_Exercise:_ What lines in the material hold the string "none"? Copy out each of them.

_The data:_
------------------------------------------------
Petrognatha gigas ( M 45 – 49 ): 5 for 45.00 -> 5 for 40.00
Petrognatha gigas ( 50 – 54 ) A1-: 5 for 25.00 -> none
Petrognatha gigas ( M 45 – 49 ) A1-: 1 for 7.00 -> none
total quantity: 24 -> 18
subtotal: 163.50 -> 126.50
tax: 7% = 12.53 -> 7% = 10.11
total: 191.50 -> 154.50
------------------------------------------------
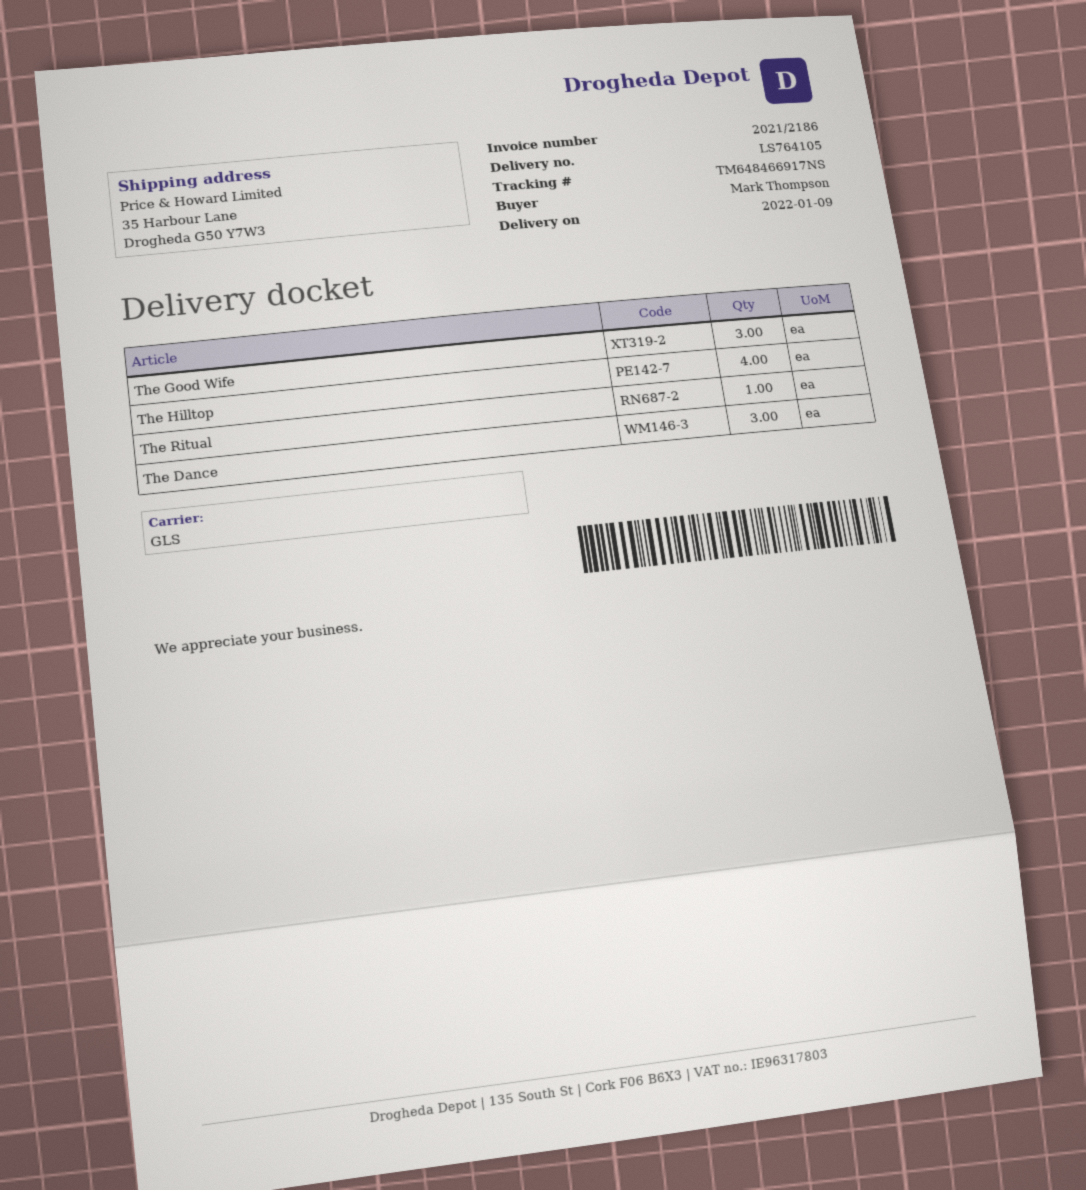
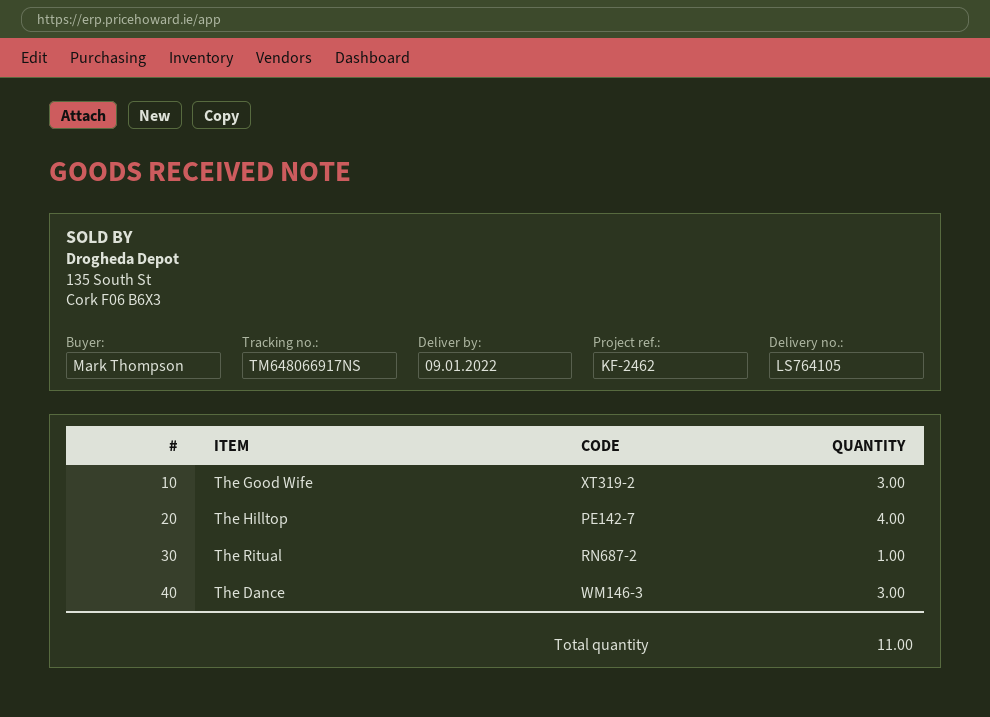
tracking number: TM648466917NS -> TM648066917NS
------------------------------------------------
_Your response:_
Petrognatha gigas ( 50 – 54 ) A1-: 5 for 25.00 -> none
Petrognatha gigas ( M 45 – 49 ) A1-: 1 for 7.00 -> none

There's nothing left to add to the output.